▶ _Task brief_
Among the entries below, one line contains "font-size: 17px ->" and another contains "html: none ->". Transcribe those two lines and every line between them, exactly.

▶ _Records supplied_
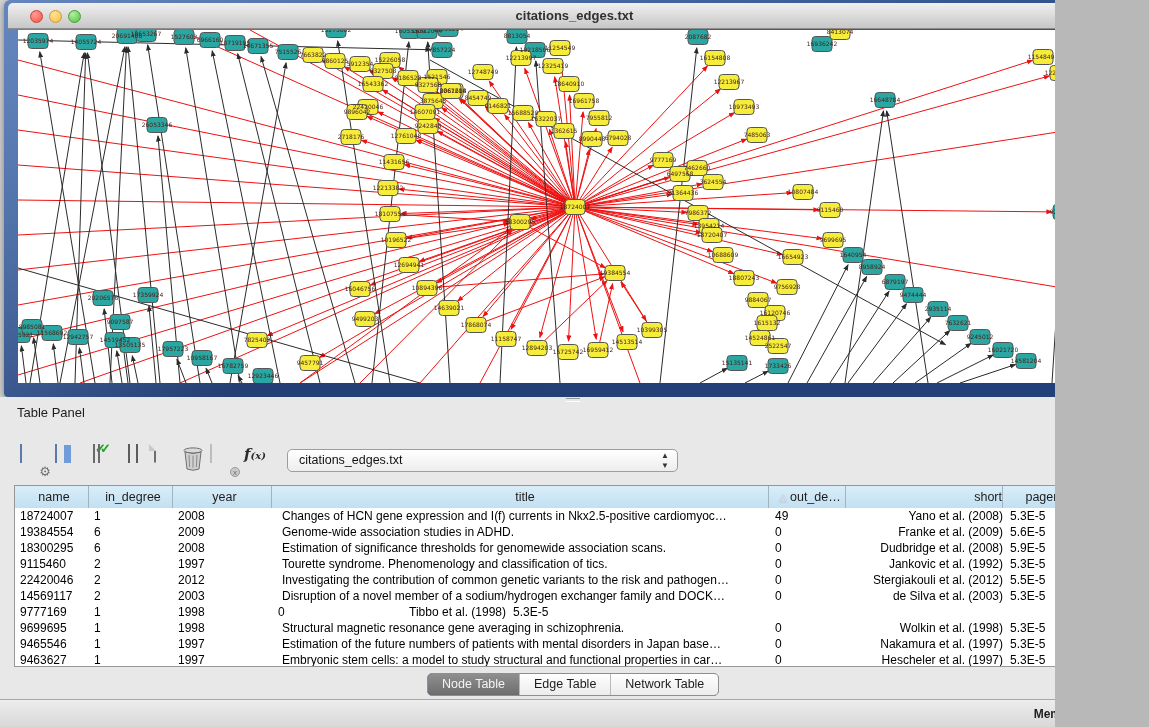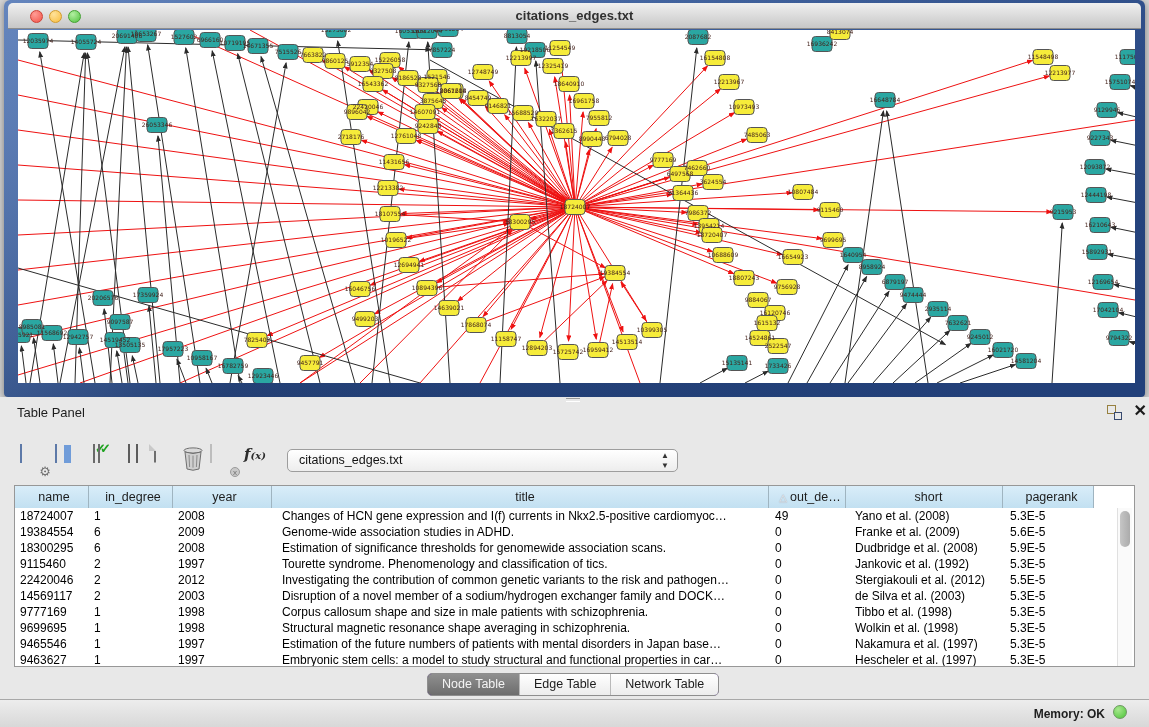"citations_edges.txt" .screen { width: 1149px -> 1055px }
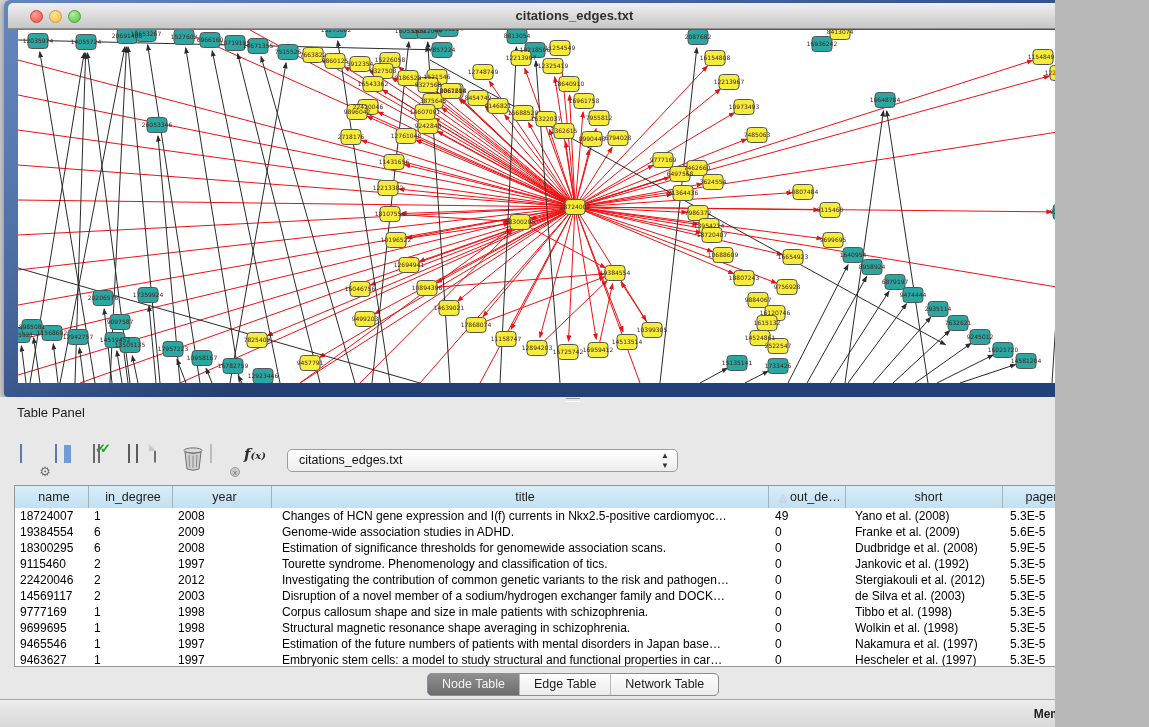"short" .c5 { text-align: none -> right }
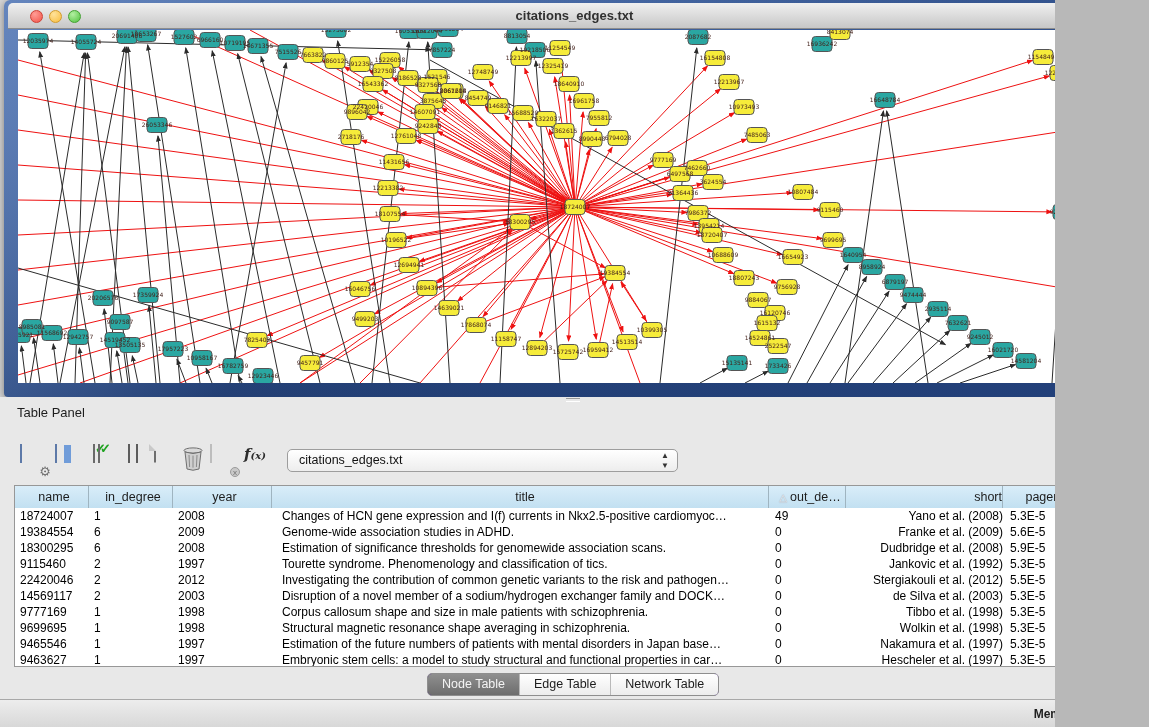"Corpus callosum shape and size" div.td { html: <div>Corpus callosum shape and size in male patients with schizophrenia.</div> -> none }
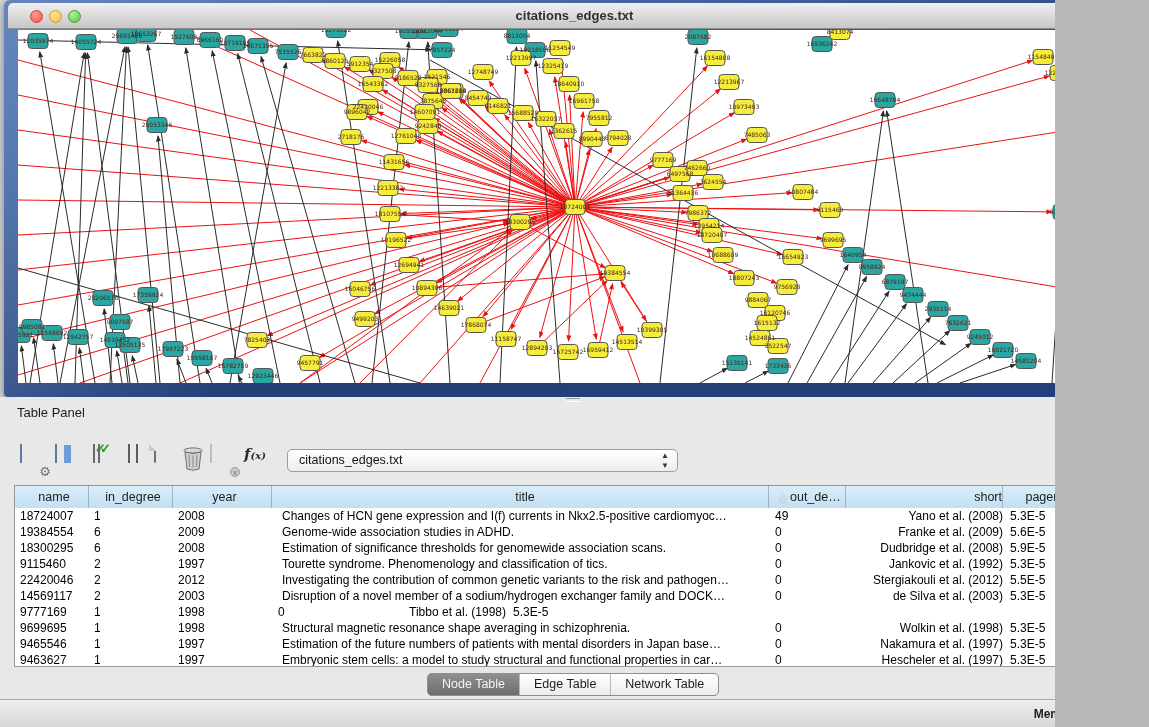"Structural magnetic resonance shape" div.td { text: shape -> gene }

* * *

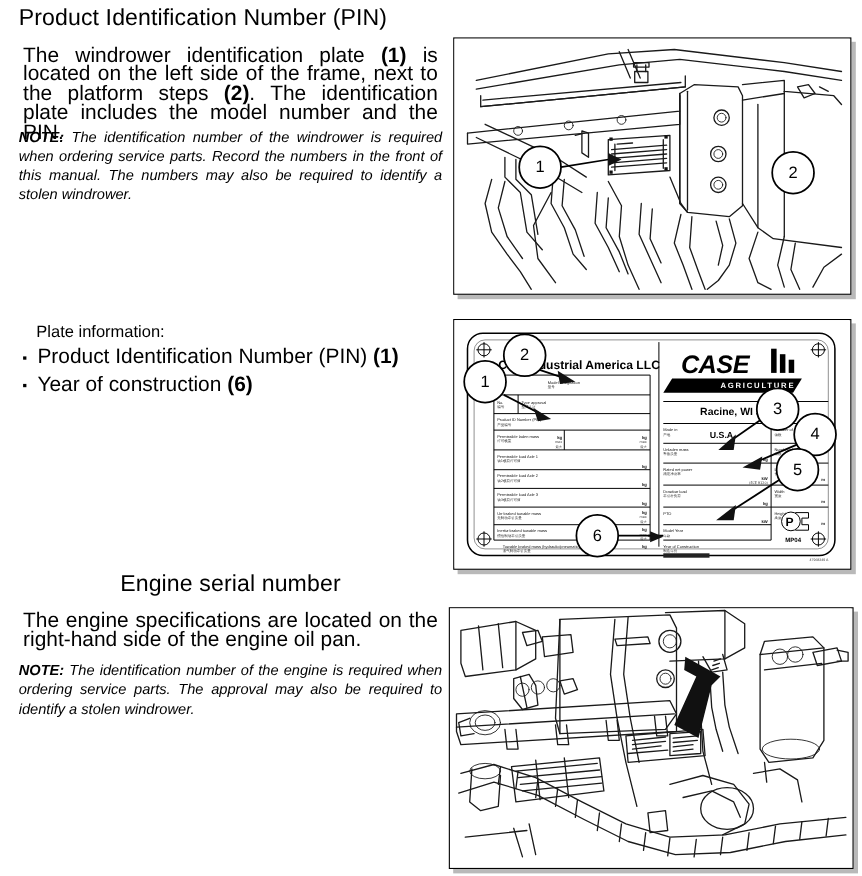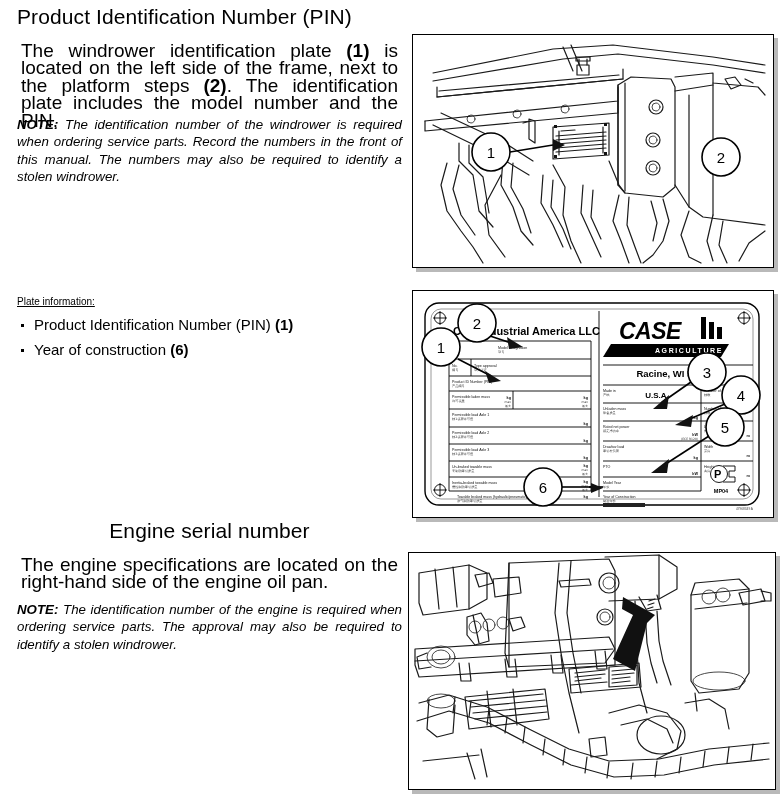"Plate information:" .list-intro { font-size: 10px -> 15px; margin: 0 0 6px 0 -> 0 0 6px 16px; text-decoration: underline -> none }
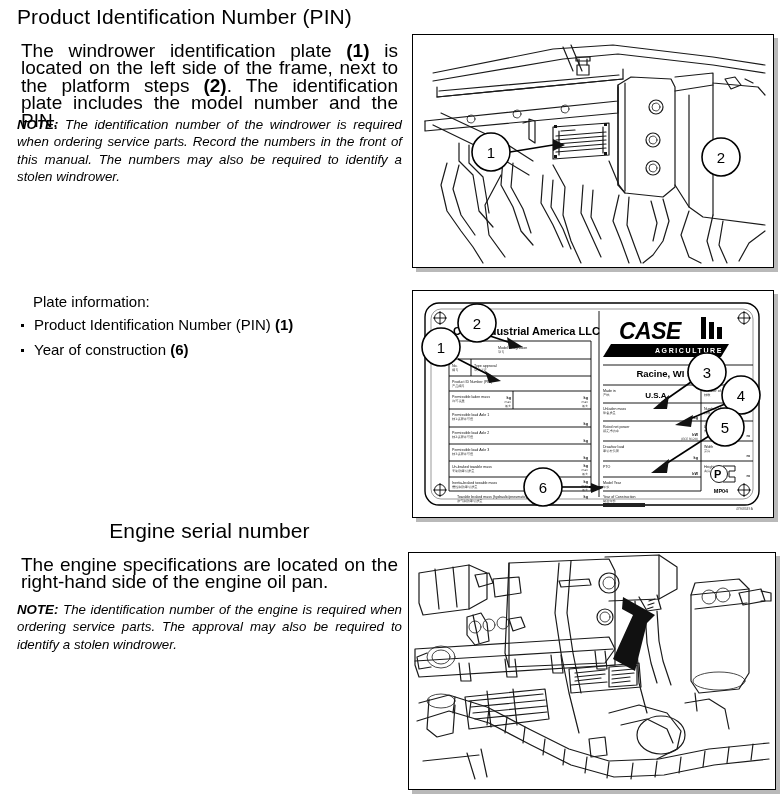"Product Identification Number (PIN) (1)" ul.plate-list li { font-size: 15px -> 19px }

* * *

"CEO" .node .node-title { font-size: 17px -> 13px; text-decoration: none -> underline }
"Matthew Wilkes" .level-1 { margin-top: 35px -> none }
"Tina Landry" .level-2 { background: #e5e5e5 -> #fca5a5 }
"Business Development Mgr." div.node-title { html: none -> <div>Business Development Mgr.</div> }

▶ _Expected answer_
"CEO" .node .node-title { font-size: 17px -> 13px; text-decoration: none -> underline }
"Matthew Wilkes" .level-1 { margin-top: 35px -> none }
"Tina Landry" .level-2 { background: #e5e5e5 -> #fca5a5 }
"Business Development Mgr." div.node-title { html: none -> <div>Business Development Mgr.</div> }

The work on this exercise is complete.